You can configure different scaling behaviors like simple scaling, target and tracking scaling, and step scaling.
What are your logging and monitoring requirements?
You need to get answers about how the different types of logs like operating systems, DB, and application logs are getting stored on-premises. What is their retention period?
Application pushes metrics to monitoring pipeline and sometimes metrics are created out of logs and pushed to monitoring systems.
- Logs get stored on on-premise servers where the application is running.
- They get rotated and archived in the same server or other backup servers.
- Then, they get deleted after a configured retention period.
- Retention period for metrics is more than a year to get historical data.
Reasoning and Solutions
Logs give much more insight about what is going on, so they are very helpful for application debugging, auditing, and tracing the issues.

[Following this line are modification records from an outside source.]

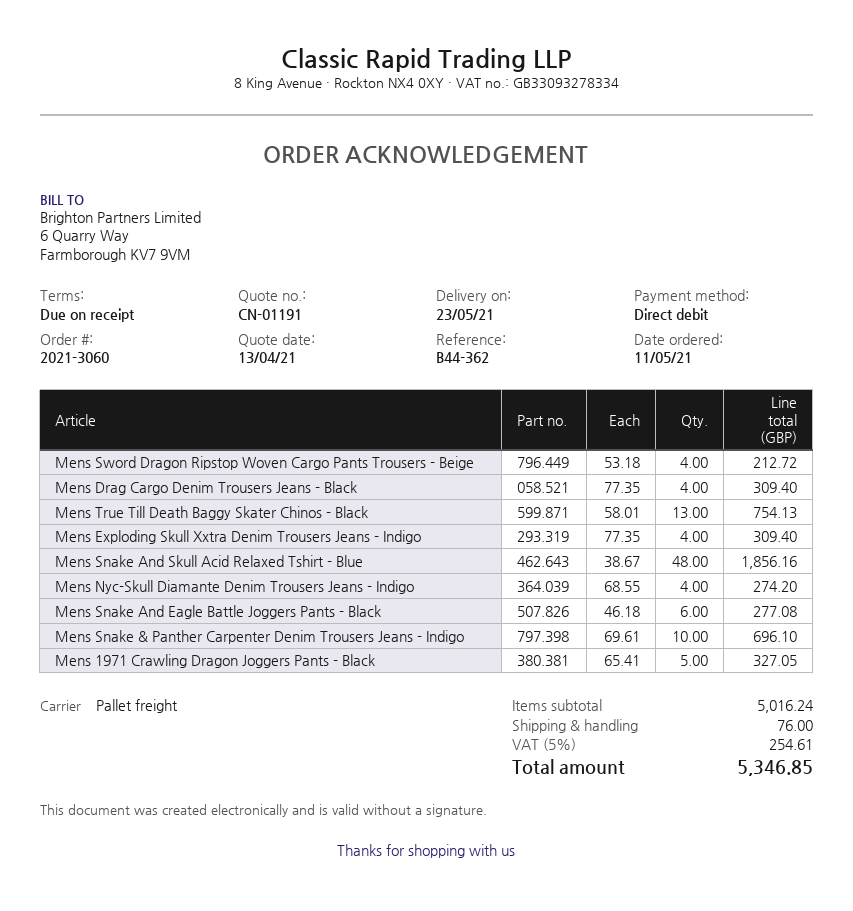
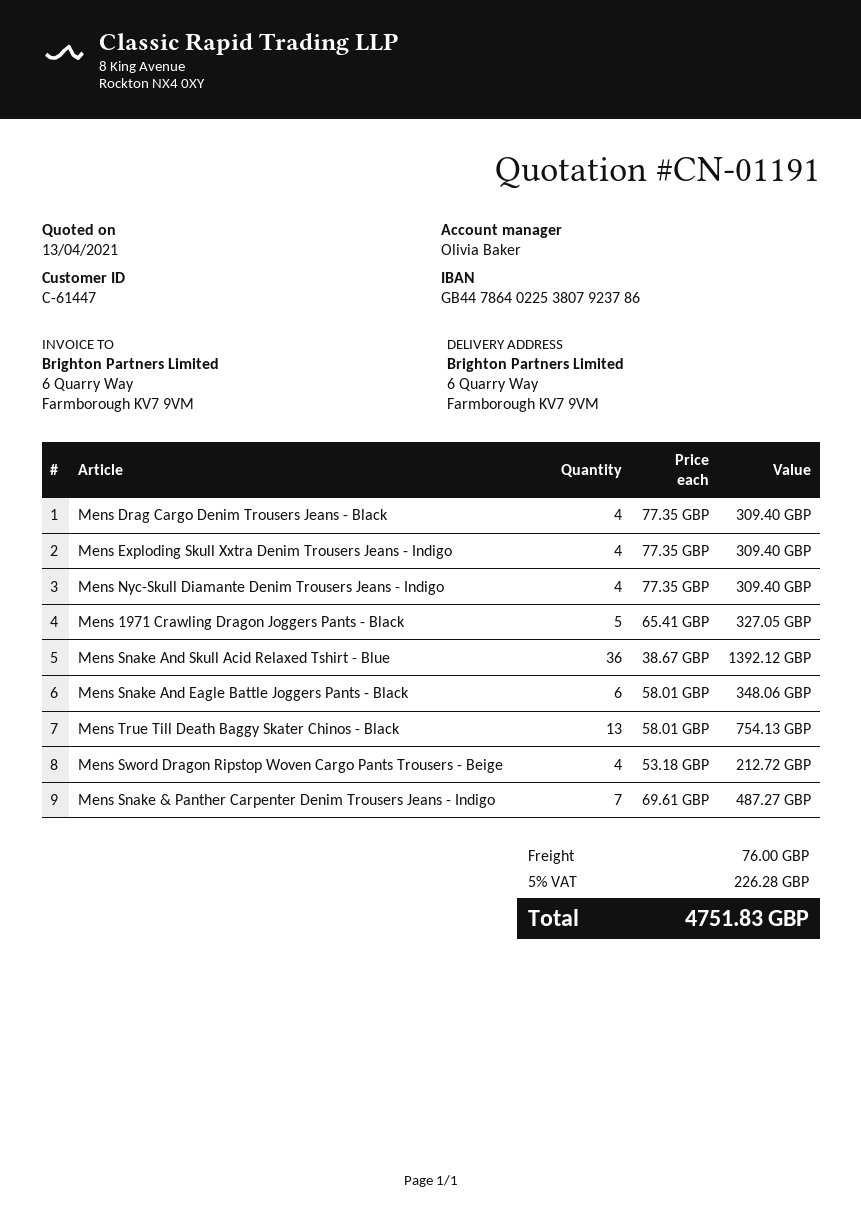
Mens Snake And Skull Acid Relaxed Tshirt - Blue: 48 x 38.67 = 1856.16 -> 36 x 38.67 = 1392.12
Mens Nyc-Skull Diamante Denim Trousers Jeans - Indigo: 4 x 68.55 = 274.20 -> 4 x 77.35 = 309.40
Mens Snake And Eagle Battle Joggers Pants - Black: 6 x 46.18 = 277.08 -> 6 x 58.01 = 348.06
Mens Snake & Panther Carpenter Denim Trousers Jeans - Indigo: 10 x 69.61 = 696.10 -> 7 x 69.61 = 487.27
tax: 5% = 254.61 -> 5% = 226.28
total: 5346.85 -> 4751.83

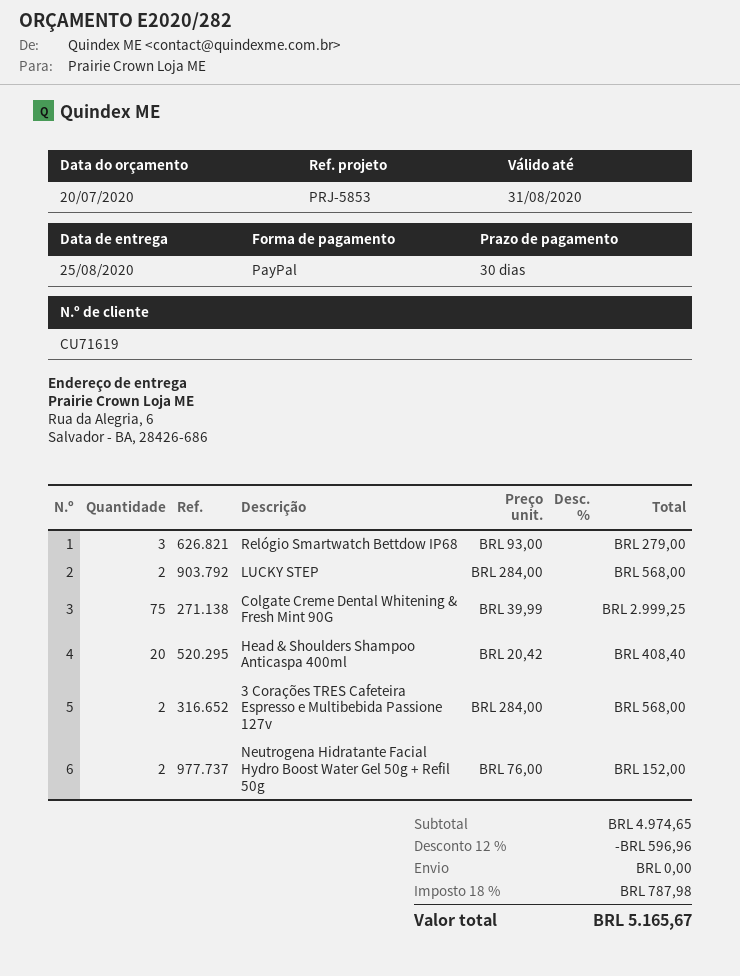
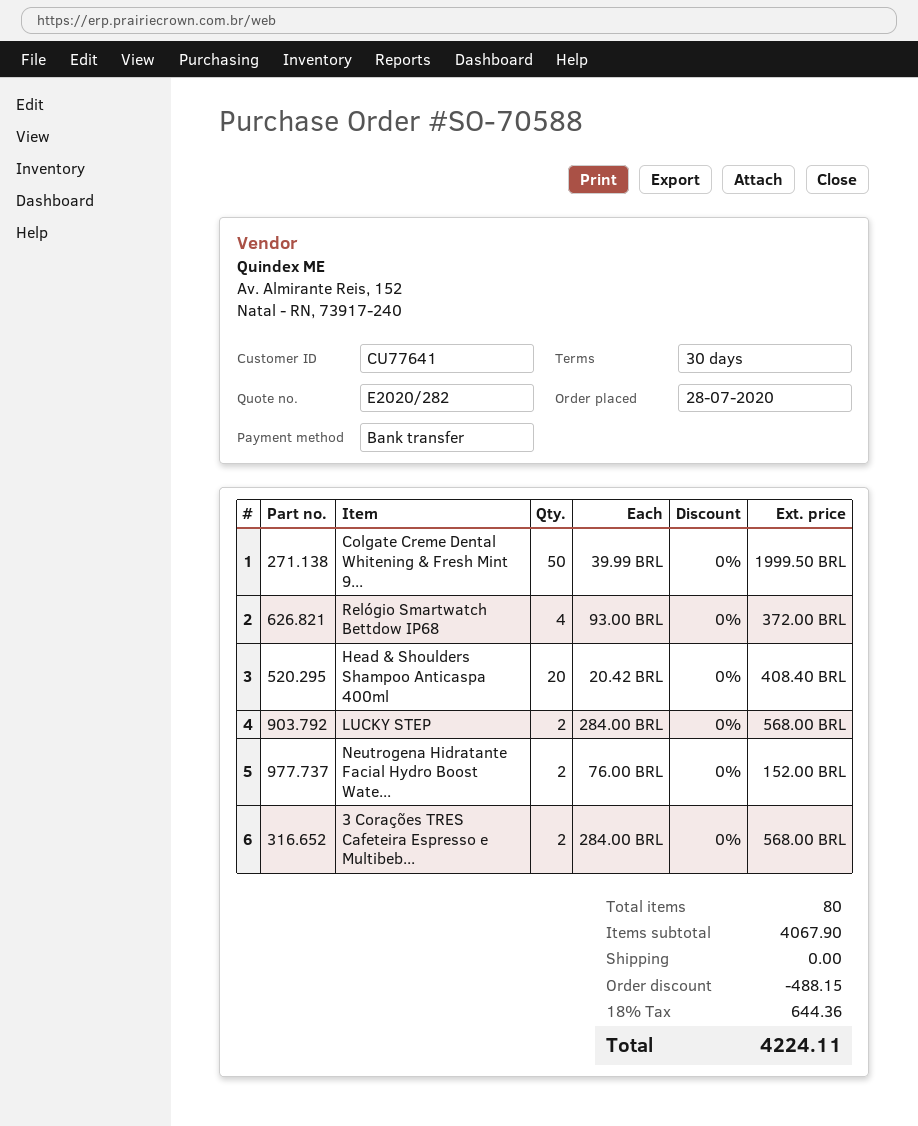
customer number: CU71619 -> CU77641
payment method: PayPal -> bank transfer
Relógio Smartwatch Bettdow IP68: 3 x 93.00 = 279.00 -> 4 x 93.00 = 372.00
Colgate Creme Dental Whitening & Fresh Mint 90G: 75 x 39.99 = 2999.25 -> 50 x 39.99 = 1999.50
subtotal: 4974.65 -> 4067.90
discount: 596.96 -> 488.15
tax: 18% = 787.98 -> 18% = 644.36
total: 5165.67 -> 4224.11

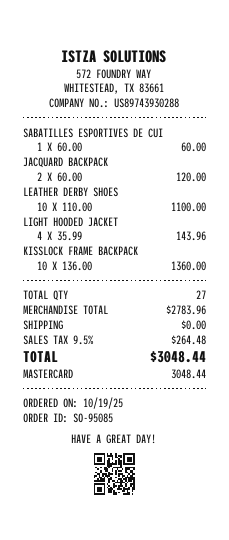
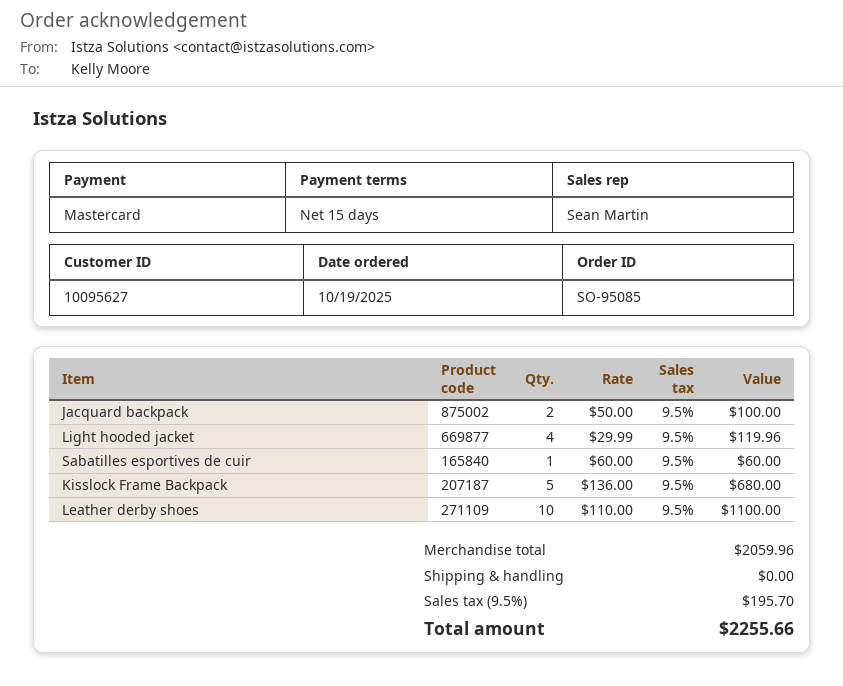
JACQUARD BACKPACK: 2 x 60.00 = 120.00 -> 2 x 50.00 = 100.00
LIGHT HOODED JACKET: 4 x 35.99 = 143.96 -> 4 x 29.99 = 119.96
KISSLOCK FRAME BACKPACK: 10 x 136.00 = 1360.00 -> 5 x 136.00 = 680.00
subtotal: 2783.96 -> 2059.96
tax: 9.5% = 264.48 -> 9.5% = 195.70
total: 3048.44 -> 2255.66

Monitoring is an important aspect of an observability platform, which gives information about your application health and how it is performing to take corrective actions before it gets too late.
- AWS CloudWatch Logs — Store all your logs in Cloudwatch logs, then you can redirect to different logging solutions like ELK, Splunk or S3.
- AWS Athena — Load logs from S3 and analyze them.
- CloudWatch Alarm — Create alarms based on search criteria on Cloudwatch logs.
- AWS S3 — Set S3 lifecycle rules to archive logs in IA Tier or Glacier based on requirement.
- AWS CloudTrail — Store auditing information and redirect to S3.
- AWS X-Rays — Use them for tracing requests and responses in microservice based applications.
- CloudWatch Agents — Applications can be instrumented to create custom metrics, or the metrics can be created out of Cloudwatch logs and pushed to monitoring applications like Wavefront or Prometheus.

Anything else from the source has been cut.